Even under restricted conditions, including a nationwide internet blackout, transactions have persisted. Elliptic’s founder and chief scientist, Tom Robinson, told CoinDesk that the pattern mirrors earlier blackouts, when volume dipped but outflows to offshore exchanges continued.

“Outflows from Nobitex continue, but at relatively low levels of approximately $1 million per day. This follows the pattern we saw during the previous internet blackout, in January this year - transactions continue but at a lower level,” Robinson said. “We continue to see outflows to overseas exchanges.”
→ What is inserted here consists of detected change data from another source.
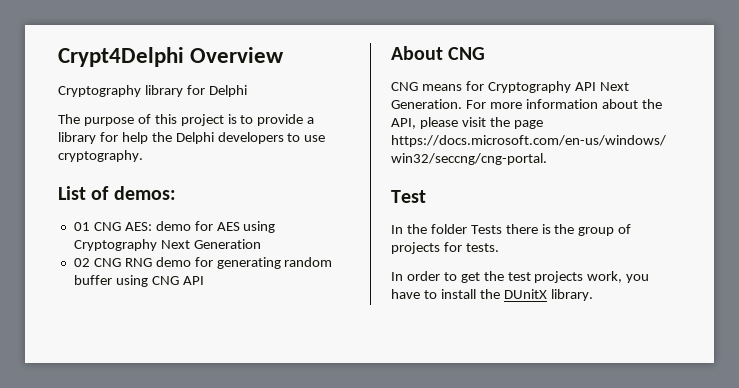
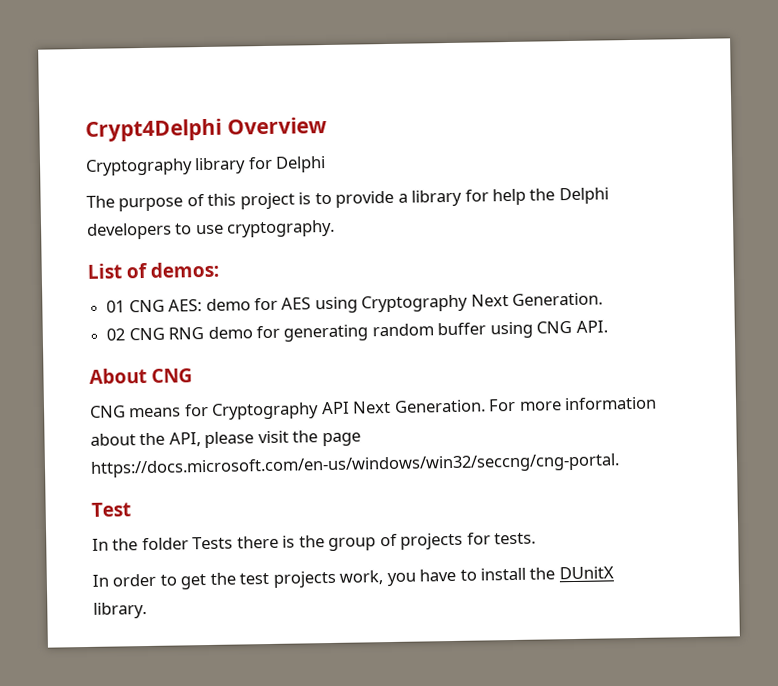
- 01 CNG AES: demo for AES using Cryptography Next Generation
+ 01 CNG AES: demo for AES using Cryptography Next Generation.
- 02 CNG RNG demo for generating random buffer using CNG API
+ 02 CNG RNG demo for generating random buffer using CNG API.

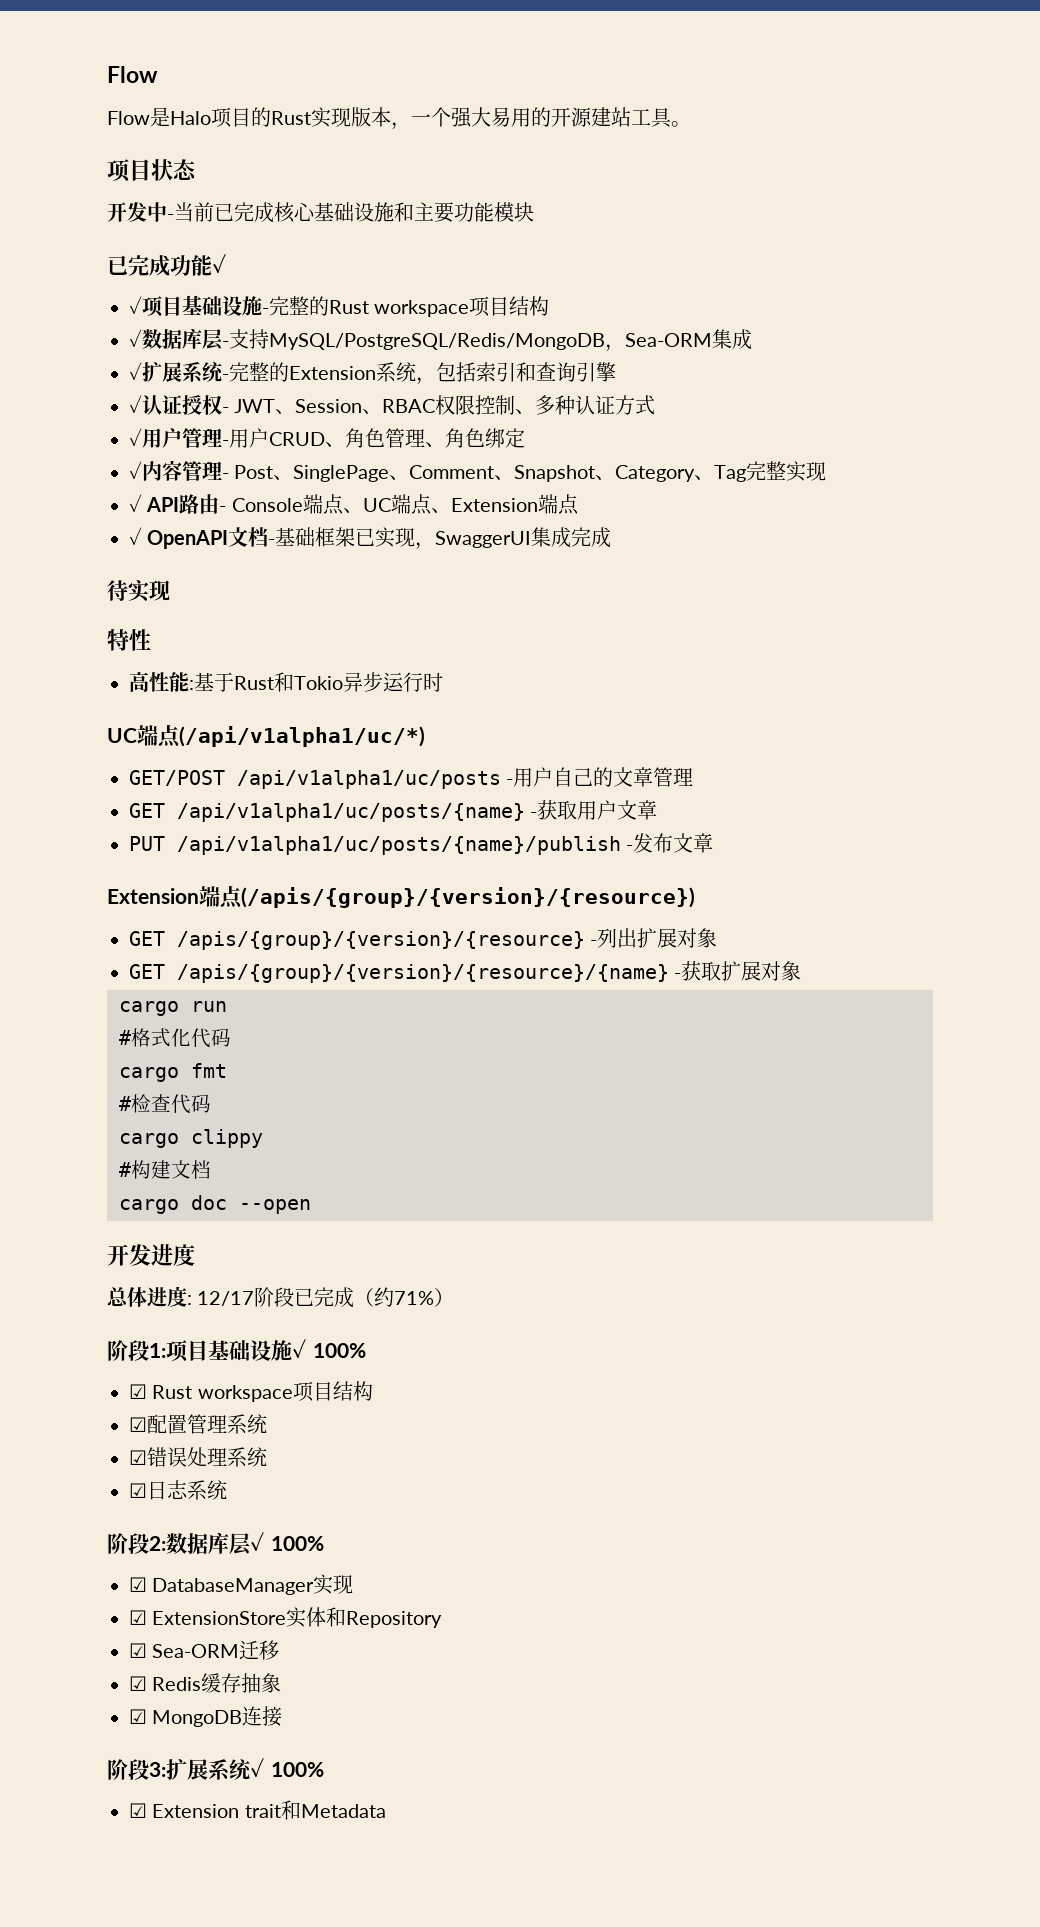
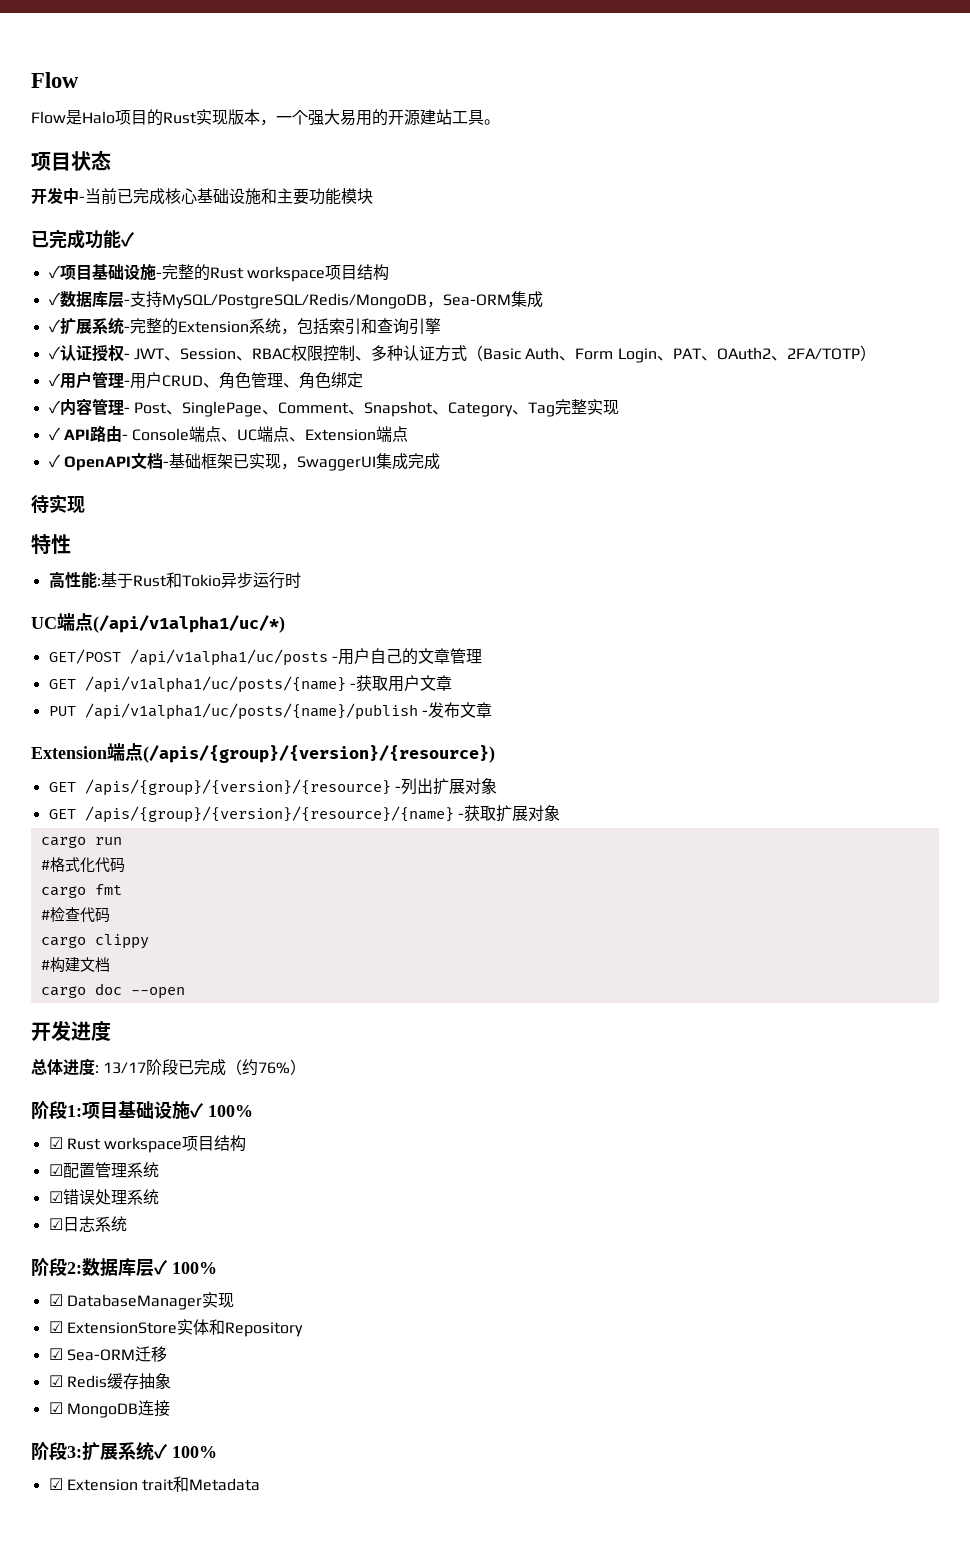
- ✓认证授权- JWT、Session、RBAC权限控制、多种认证方式
+ ✓认证授权- JWT、Session、RBAC权限控制、多种认证方式（Basic Auth、Form Login、PAT、OAuth2、2FA/TOTP）
- 总体进度: 12/17阶段已完成（约71%）
+ 总体进度: 13/17阶段已完成（约76%）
The blackout is a crucial factor in the debate. TRM argues that with large portions of the country offline, a mass exodus of funds by average users would be difficult, if not impossible.

The firm sees the lack of sustained retail outflows, clustering of transactions or routing through known offshore cashout hubs as signs that this is not a broad-based exit.

Chainalysis, for its part, is undecided. While flagging the spike as a possible capital flight indicator, the company said it’s too early to determine the breakdown between retail user behavior and institutional wallet movements.

What’s clear is that even in a crisis, crypto markets remain hard to read and harder to interpret in real time. The open nature of blockchain ledgers provides visibility, but without context, the same data can support competing narratives.

Still, the Iranian regime’s $7.8 billion crypto shadow economy is now in the spotlight. The government has leveraged crypto infrastructure for international trade in the past, while many Iranian people see it as a lifeline.